In conclusion, the present investigation provides several key insights with profound implications for HIV prevention strategies. First, the identification of hidden transmission hubs underscores the need for innovative surveillance methodologies that can swiftly detect and disrupt transmission networks. Second, the vulnerability of young students and nonstudent MSM highlights the importance of tailored interventions that address their unique needs and challenges, which emphasizes the importance of sexual partner tracing, as well as the timely identification of persons in need of HIV treatment and prevention services. Finally, the role of digital platforms in facilitating high-risk sexual behaviors necessitates a reevaluation of how we approach HIV prevention in the digital era, incorporating both technological solutions and social norm changes.
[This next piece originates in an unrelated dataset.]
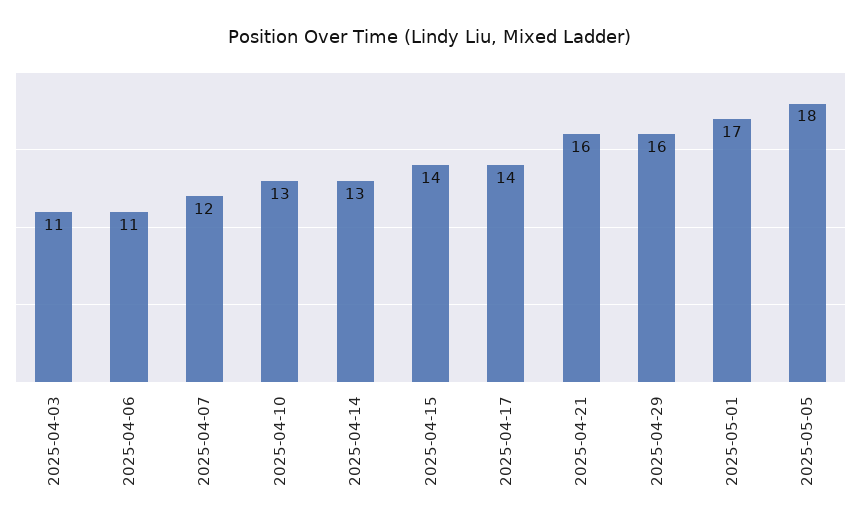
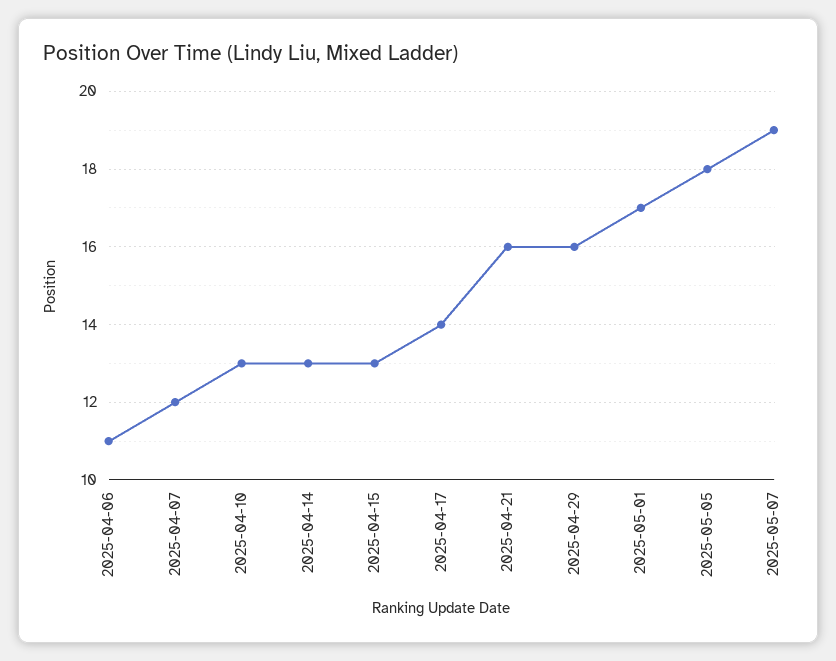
2025-04-03: 11 -> none
2025-04-15: 14 -> 13
2025-05-07: none -> 19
Some limitations to this study exist. First, there are five PLWH within the molecular cluster currently located in other regions who have yet to complete their epidemiological investigations, and the transmission chain may have been somewhat underestimated. Second, the last three young students diagnosed with HIV mentioned in the paper were not included in the initial cluster of 20 individuals for molecular network analysis due to the lack of blood samples collected prior to antiviral treatment, which serves as a reminder of the importance of timely blood sample collection to avoid any omissions. Third, the study was conducted in a specific geographical and demographic context, which may limit the generalizability of our findings. Future research should endeavor to replicate our methodology in diverse settings to assess its applicability.
Conclusion
5
By combining molecular transmission network analysis with epidemiological investigations, one individual with multiple high-risk sexual links who was initially not included in the molecular cluster was promptly detected, potentially preventing further transmission by creating awareness of HIV status and provision of HIV treatment services. It is necessary to improve the molecular network monitoring and conduct high-quality epidemiological investigation on the identified key molecular clusters as soon as possible to find persons who would benefit from HIV treatment and prevention services. Future research should assess the long-term impact of targeted interventions aimed at young students and nonstudent MSM, evaluating their effectiveness in reducing high-risk behaviors and ultimately curbing the spread of HIV.